11/03/2026 14:35 - Internacionales
La guerra iniciada el pasado 28 de febrero de 2026 por Estados Unidos e Israel contra Irán ha abierto una nueva fase de incertidumbre energética que ya empieza a afectar directamente el bolsillo de los consumidores estadounidenses, colocando en riesgo el dominio político de Donald Trump en las próximas elecciones de medio término.
Desde el inicio del conflicto, el precio de la gasolina en Estados Unidos ha subido con rapidez. El galón de gasolina se situó en torno a USD 3,48, cerca de un 17% más que antes de que comenzaran los ataques, según datos recopilados por The New York Times con base en indicadores del mercado energético.
Para cualquier presidente estadounidense, el precio de la gasolina es un termómetro político extremadamente sensible. Todavía más en año electoral. Este noviembre, los republicanos se juegan sus mayorías en el Congreso en las elecciones de medio término, un momento tradicionalmente difícil para el partido que ocupa la Casa Blanca.
El estrecho de Ormuz es uno de los puntos más críticos del sistema energético global: aproximadamente un 20% del petróleo y gas natural licuado que se comercializa en el mundo atraviesa esas aguas cada día.
La Administración Trump ha enviado señales aparentemente contradictorias sobre sus objetivos en Irán. Por un lado, el presidente ha afirmado que el objetivo es eliminar la amenaza nuclear iraní y sus capacidades de misiles balísticos. Por otro, ha llamado al cambio de régimen con el asesinato del ayatolá Alí Jamenei, las dudas sobre el nombramiento de su sucesor Mojtaba Jamenei, y declaraciones sobre tener un "rol decisivo" en la elección del nuevo líder.
Trump anunció este martes la construcción de una nueva refinería en Brownsville, Texas, vinculada a inversiones de la empresa india Reliance, presentándola como parte de su estrategia de "dominancia energética".
El barril de crudo llegó a rozar máximos desde 2022, impulsado por el temor a una interrupción del tráfico petrolero en el Golfo Pérsico.
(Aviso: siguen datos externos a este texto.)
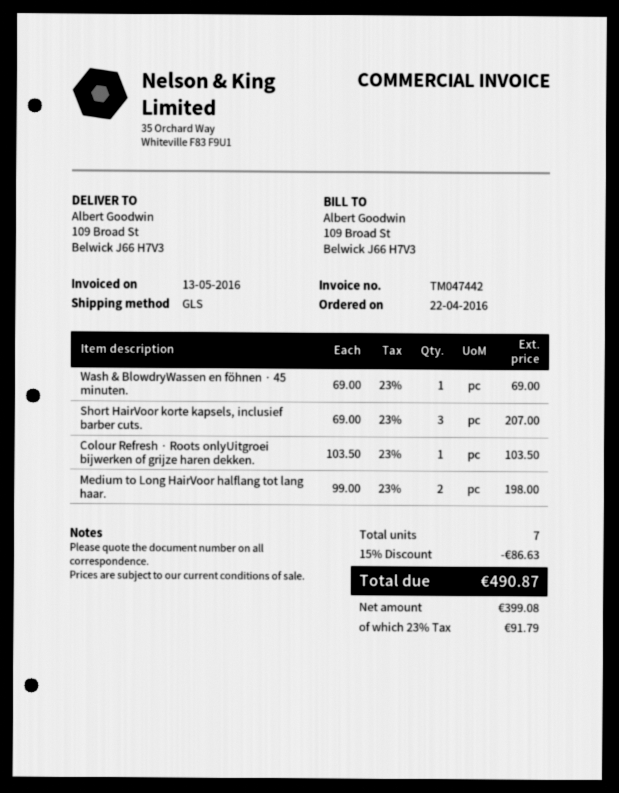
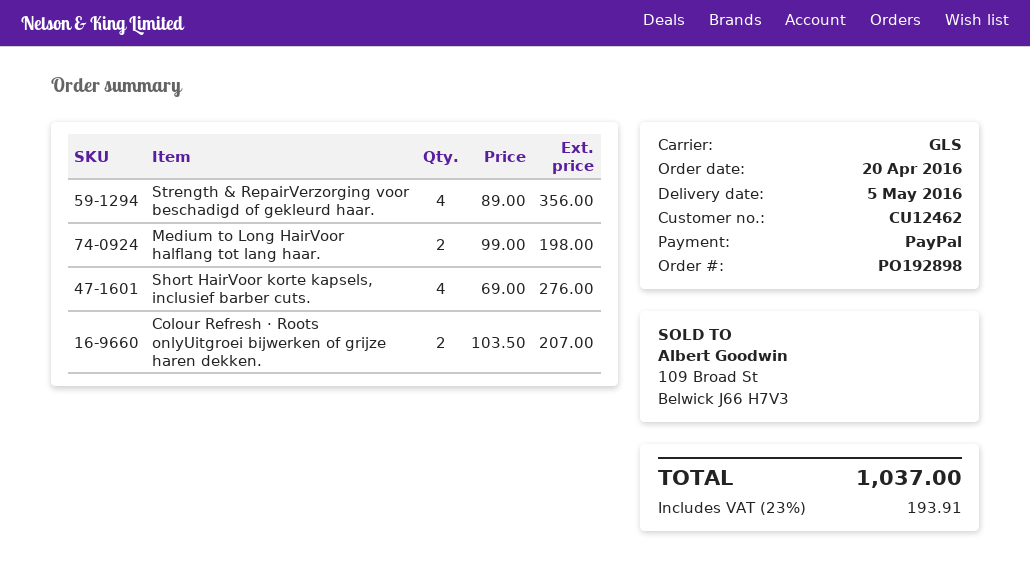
order date: 2016-04-22 -> 2016-04-20
Wash & BlowdryWassen en föhnen · 45 minuten.: 1 x 69.00 = 69.00 -> none
Short HairVoor korte kapsels, inclusief barber cuts.: 3 x 69.00 = 207.00 -> 4 x 69.00 = 276.00
Colour Refresh · Roots onlyUitgroei bijwerken of grijze haren dekken.: 1 x 103.50 = 103.50 -> 2 x 103.50 = 207.00
Strength & RepairVerzorging voor beschadigd of gekleurd haar.: none -> 4 x 89.00 = 356.00
discount: 15% = 86.63 -> none
tax: 23% = 91.79 -> 23% = 193.91
total: 490.87 -> 1037.00

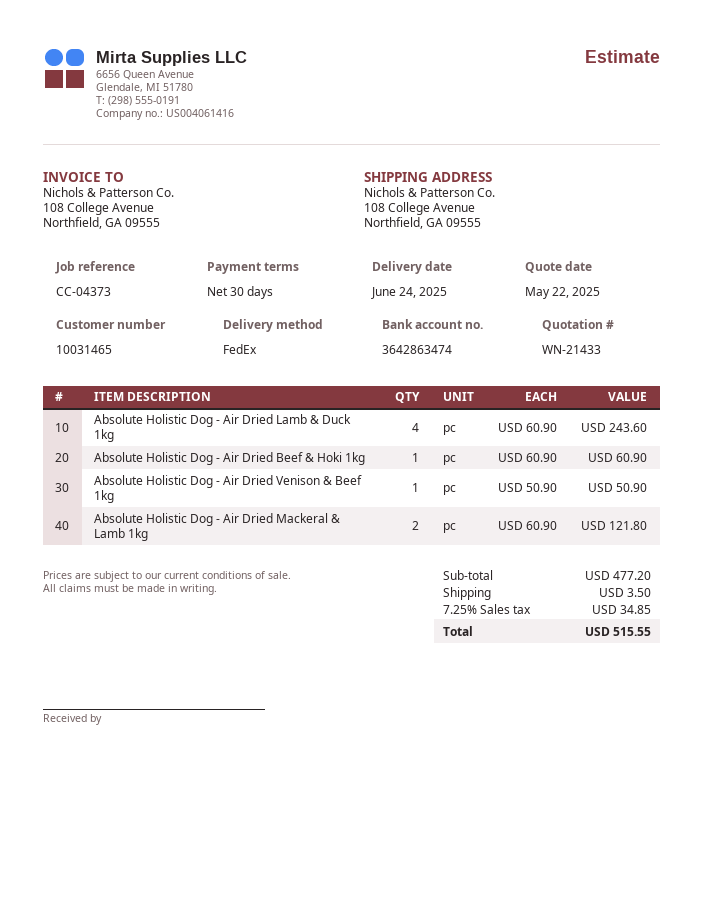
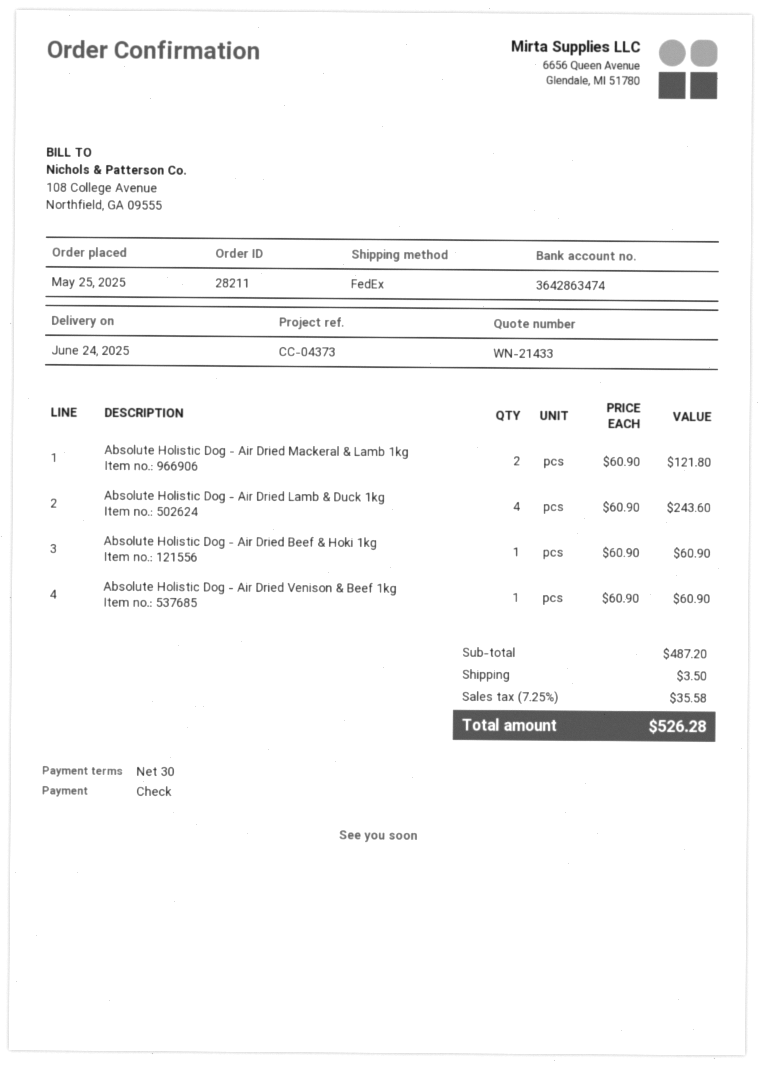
Absolute Holistic Dog - Air Dried Venison & Beef 1kg: 1 x 50.90 = 50.90 -> 1 x 60.90 = 60.90
subtotal: 477.20 -> 487.20
tax: 7.25% = 34.85 -> 7.25% = 35.58
total: 515.55 -> 526.28

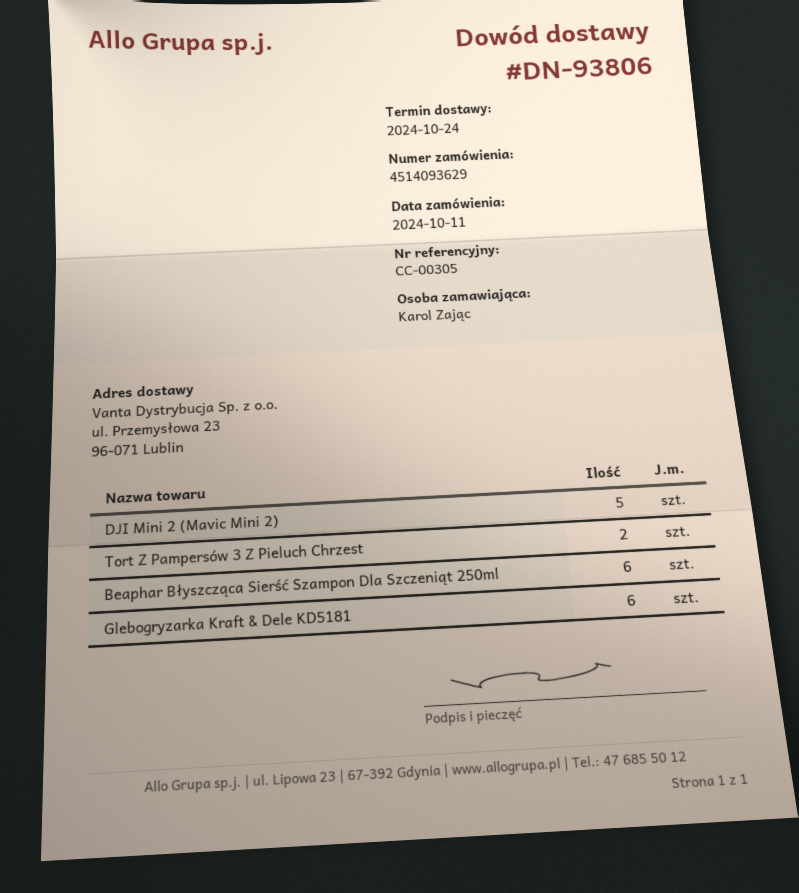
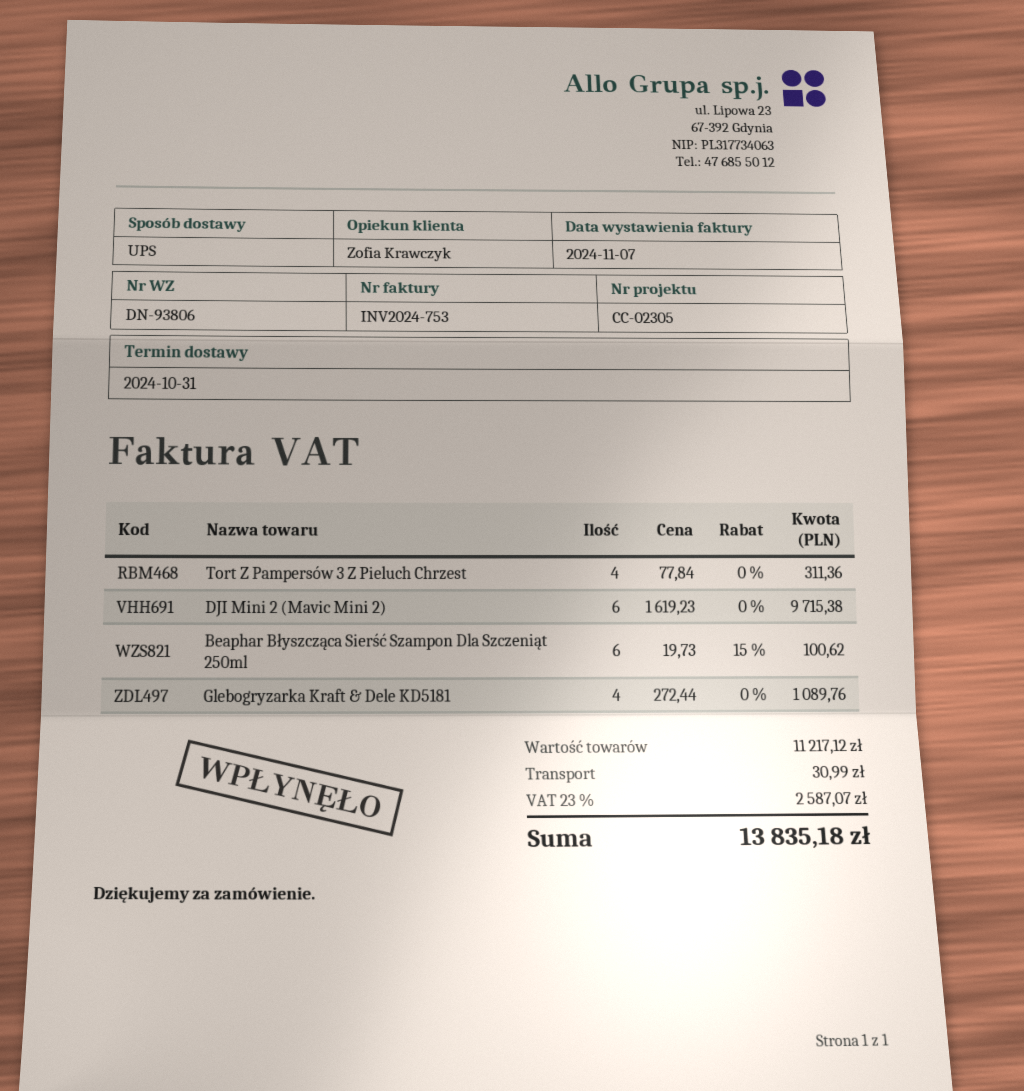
delivery date: 2024-10-24 -> 2024-10-31
reference: CC-00305 -> CC-02305
DJI Mini 2 (Mavic Mini 2): 5 -> 6
Tort Z Pampersów 3 Z Pieluch Chrzest: 2 -> 4
Glebogryzarka Kraft & Dele KD5181: 6 -> 4

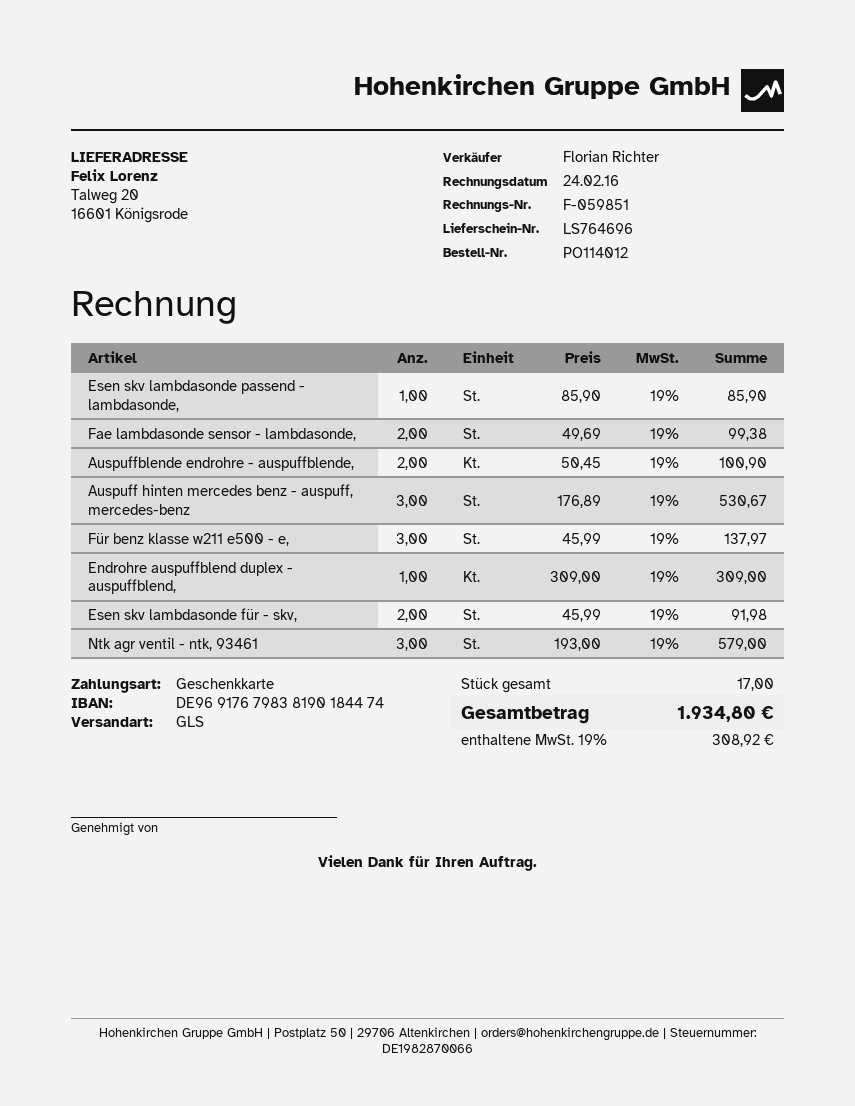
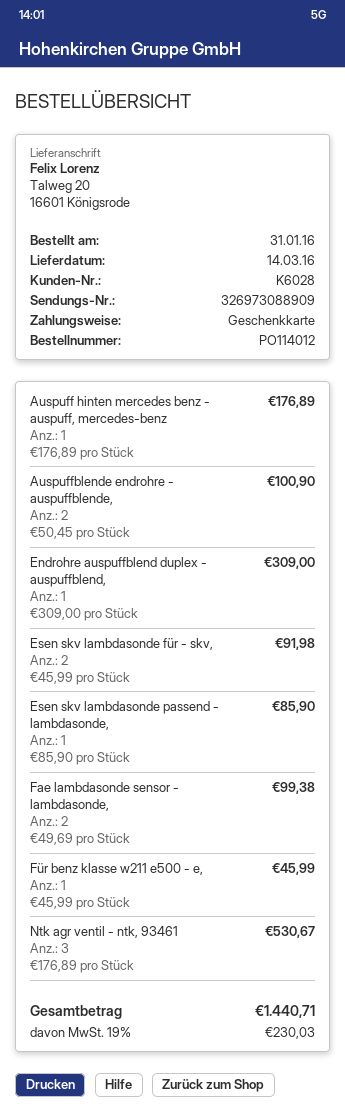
Auspuff hinten mercedes benz - auspuff, mercedes-benz: 3 x 176.89 = 530.67 -> 1 x 176.89 = 176.89
Für benz klasse w211 e500 - e,: 3 x 45.99 = 137.97 -> 1 x 45.99 = 45.99
Ntk agr ventil - ntk, 93461: 3 x 193.00 = 579.00 -> 3 x 176.89 = 530.67
tax: 19% = 308.92 -> 19% = 230.03
total: 1934.80 -> 1440.71

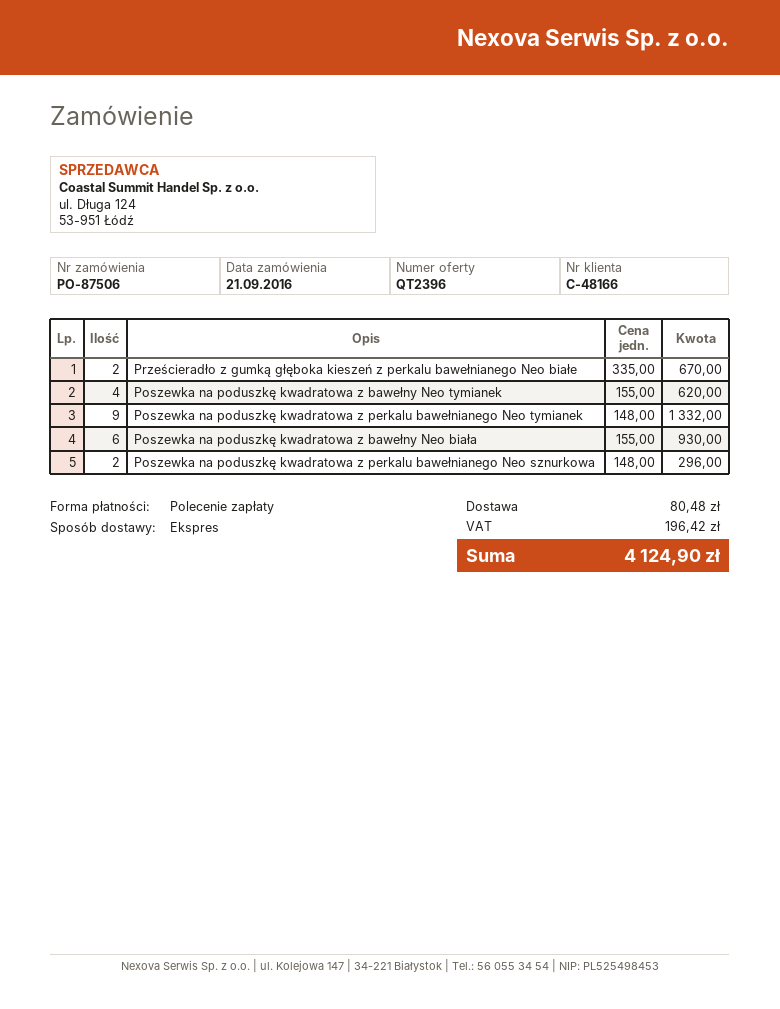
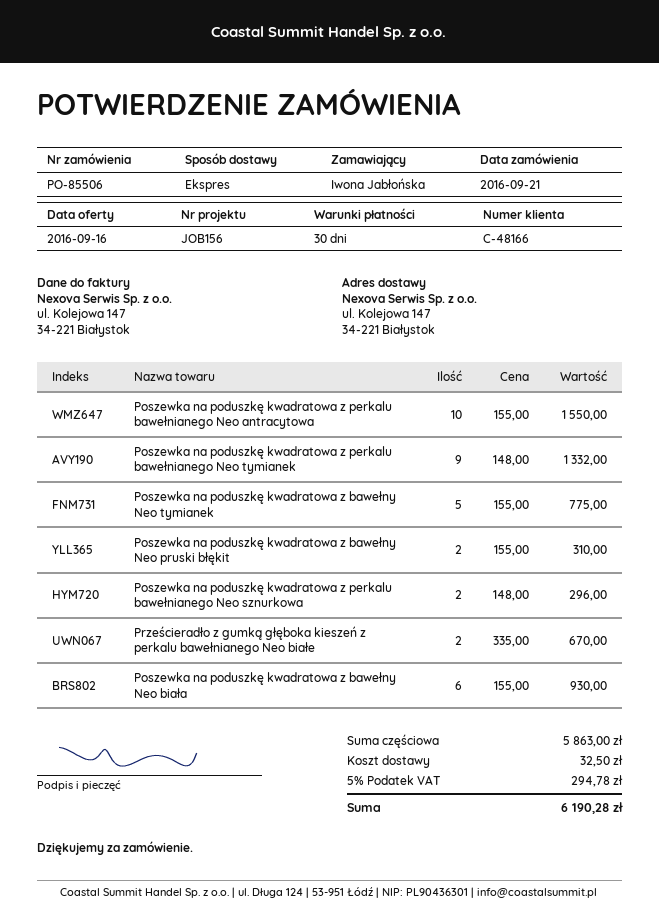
order number: PO-87506 -> PO-85506
Poszewka na poduszkę kwadratowa z bawełny Neo tymianek: 4 x 155.00 = 620.00 -> 5 x 155.00 = 775.00
Poszewka na poduszkę kwadratowa z perkalu bawełnianego Neo antracytowa: none -> 10 x 155.00 = 1550.00
Poszewka na poduszkę kwadratowa z bawełny Neo pruski błękit: none -> 2 x 155.00 = 310.00
shipping: 80.48 -> 32.50
tax: 196.42 -> 294.78
total: 4124.90 -> 6190.28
Sin embargo, tras las declaraciones de Trump sugiriendo que la guerra podría terminar pronto, el precio del petróleo cayó alrededor de 11% en un solo día.
"Me complace informar que, en las últimas horas, hemos atacado y destruido completamente 10 embarcaciones o buques inactivos de colocación de minas, ¡y habrá más por venir!", anunció Trump en Truth Social.
La relación entre el precio del petróleo y la política estadounidense tiene precedentes conocidos. En 1979, el segundo 'shock' petrolero provocado por la Revolución Islámica Iraní disparó la inflación en Estados Unidos y contribuyó a erosionar la imagen del entonces presidente Jimmy Carter.
Décadas después, durante la presidencia de George W. Bush, el aumento del precio del petróleo en la década de 2000 coincidió con un deterioro de la percepción pública sobre la economía.
"El precio de la gasolina es lo que más afecta al electorado". Si se cumple, la guerra con Irán podría convertirse, además de un asunto geopolítico de primer orden, en un reto interno para la supervivencia política del magnate republicano.
El aumento del precio de la gasolina llega en un momento particularmente delicado. Muchas de las contiendas electorales más disputadas se concentran en estados donde el costo del combustible tiene un peso significativo en las familias.
La estrategia electoral republicana para las 'midterms' estaba centrada en el argumento económico. Trump había defendido que su política energética había logrado reducir los precios del combustible tras el fuerte aumento registrado durante la Presidencia de Joe Biden.
Los países del G7 han iniciado conversaciones para evaluar posibles respuestas coordinadas. El presidente francés Emmanuel Macron convocó para el miércoles a una reunión virtual para estudiar el asunto.
Washington estudia diferentes opciones para mantener abierto el flujo de petróleo, desde escoltas militares a petroleros hasta mecanismos financieros que permitan garantizar seguros de guerra para las navieras.
Si la guerra con Irán se resuelve en un plazo "corto" y el tráfico de petróleo y gas en el Golfo vuelve a la normalidad, los precios podrían estabilizarse antes de noviembre.
Si la crisis se extiende, el impacto político podría ser considerable para Trump y los republicanos, con un electorado que enfrenta costos de vida más altos.